The news isn’t the only thing being faked these days. Thanks to cutting edge machine learning techniques, it’s easier than ever for people to generate counterfeit videos, audio recordings, and signatures. Today’s algorithms dramatically lower the bar for generating accurate replicates, but do the breakthroughs cut both ways?
It’s been a year since American citizens woke up to discover that Donald Trump was elected president. According to nearly all the pollsters, that wasn’t supposed to happen. But it did, of course, and ever since, we’ve been questioning the accuracy of those public statistics while wallowing in a bounty of fake news.
But fake news is just the tip of the iceberg, it turns out. Thanks to the advent of deep learning, we are on the cusp of possessing the disturbing capability to generate a multitude of fake media, including videos and audio recordings that literally put arbitrary words into people’s mouths.
Researchers at the University of Washington have created videos that show former President Barack Obama saying things that he didn’t say when the video was filmed.
Their trick, which is detailed in their June 2017 paper “Synthesizing Obama: Learning Lip Sync from Audio,” involves training a neural network on millions of video frames taken from Obama’s State of the Union speeches.

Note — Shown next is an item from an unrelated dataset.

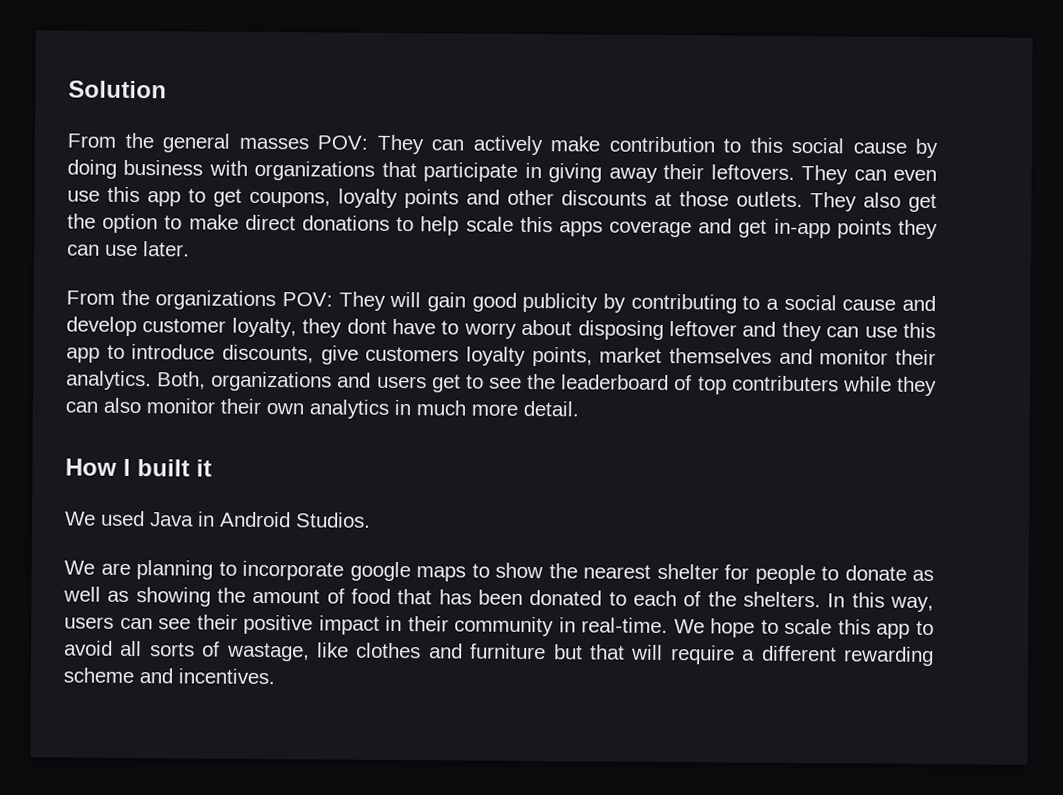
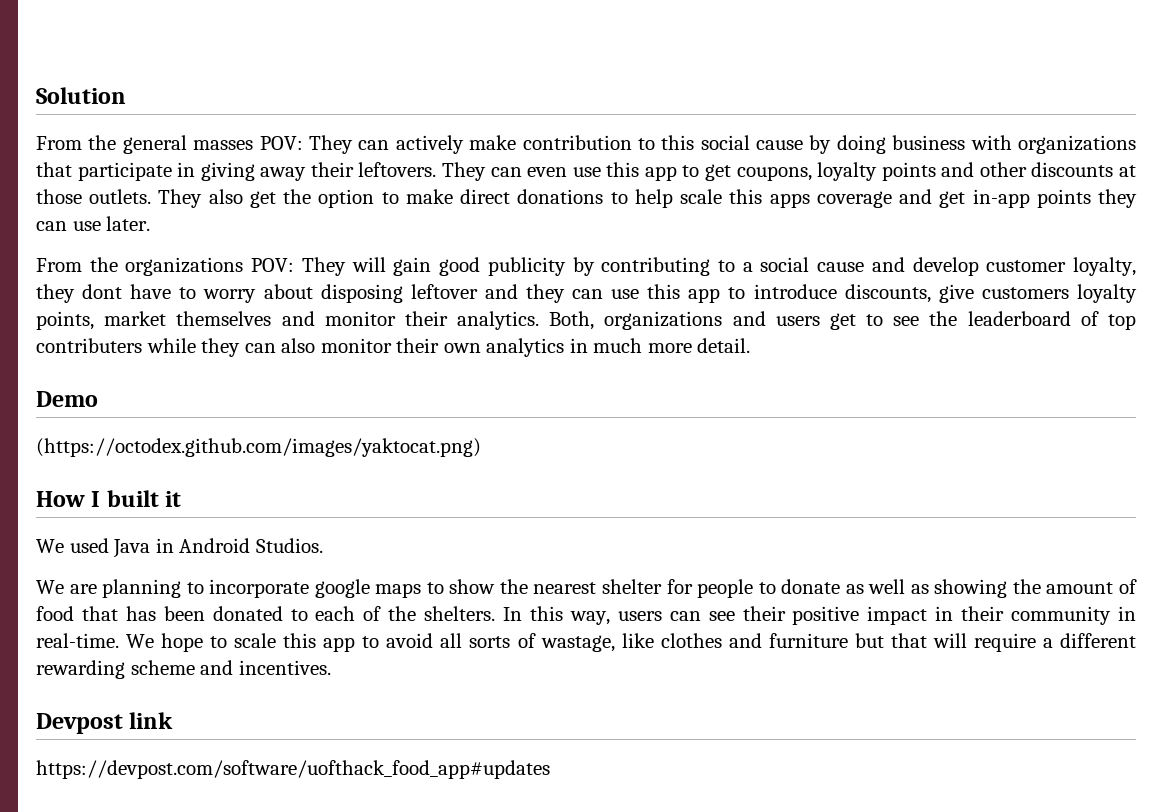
(579, 408) none -> [36,391,98,407] [36,438,481,457] // Demo // (https://octodex.github.com/images/yaktocat.png)
(275, 676) none -> [36,712,174,734] [36,760,550,779] // Devpost link // https://devpost.com/software/uofthack_food_app#updates

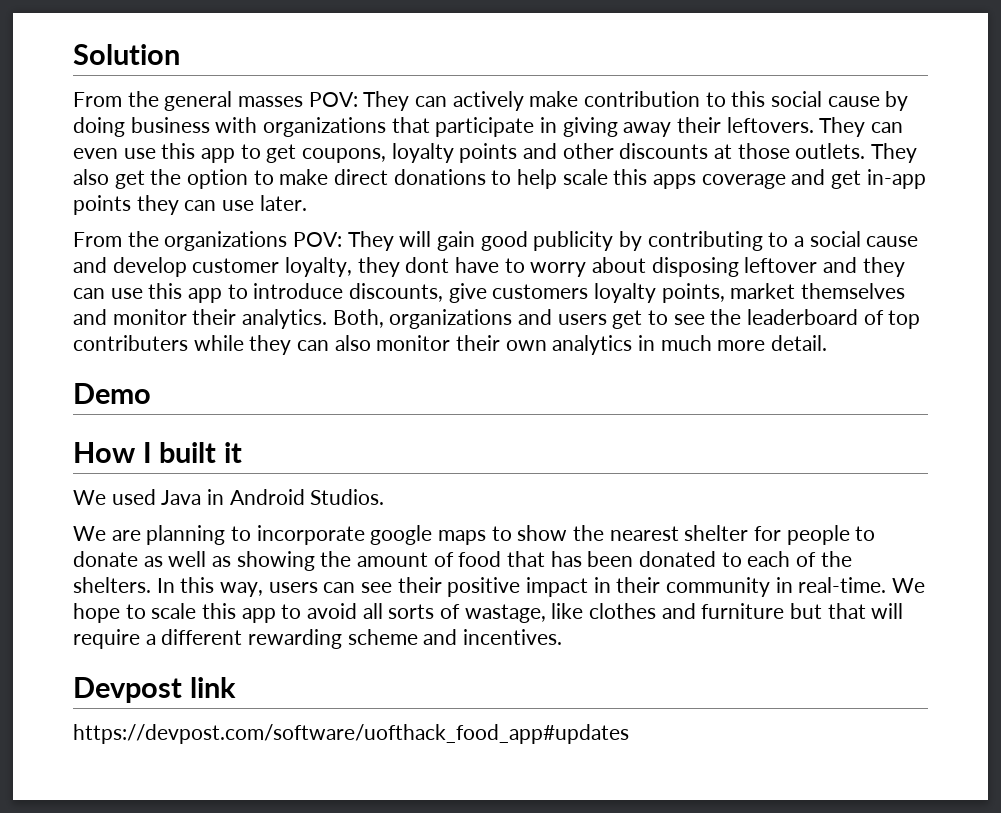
[36,438,481,457] // (https://octodex.github.com/images/yaktocat.png) -> (151, 393) none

The so-called “video from audio” problem has stymied technologists for years, but the U of W researchers think they’ve broken the code. The key lies in the brute force processing of neural networks combined with the large number of videos of Obama speaking. The combination let them get small details right. “Our approach for generating photorealistic mouth texture,” they write, “preserves fine detail in the lips and teeth, and reproduces time-varying wrinkles and dimples around the mouth and chin.”
Now, Obama did say everything the researchers put into his mouth; he just said them in a different in place and time, such as on talk show or an interview filmed decades earlier. But it wouldn’t have been that hard for them to put new words in his mouth – that is, to create whole-cloth fabrications – because creating a “clone” of one’s voice is actually a much easier problem to solve.
One company that recently tackled this challenge is Lyrebird. Earlier this year, the Canadian startup launched a beta program for an algorithm that can learn a user’s speech pattern in 60 seconds, and then use that pattern to generate any sentence in that user’s own voice. The results aren’t perfect, but the early synthetized Obama and Trump voices on Lyrebird’s website show a lot of promise.
There are good uses for each of these technologies. The U of W researchers say they’re tech could be used to reduce the amount of bandwidth needed for video coding and transmission, to enable lip-reading from over-the-phone audio, and for special effects. The folks at Lyrebird, meanwhile, say they’ve gotten a ton of feedback from the virtual reality (VR) crowd. Other users are audiobooks or personal assistants that use a variety of voices (yes, Siri and Alexa may be looking for new jobs).
But it doesn’t take an evil mastermind to think up more nefarious uses for this technology. One dodge that immediately comes to mind is the Grandparent Scam, where criminals call elderly people, pretend to be their grandkids, and then ask for money. If a grandparent were to encounter a believable voice and face on Skype and FaceTime, they would be even more susceptible to wiring them money.
Fraudsters are always looking to use the latest, greatest technology to perpetrate their cons. But even our old-fashioned, paper-based world is susceptible to new forms counterfeiting. Indeed, cybersecurity expert Dr. Richard White says to be wary of “traditional snail mail” for International Fraud Awareness Week, which lasts from November 12 to 18.
While fraudsters are quite good at generating believable forms, emails and Web pages, technology could soon allow them to create handwritten forgeries with minimal effort.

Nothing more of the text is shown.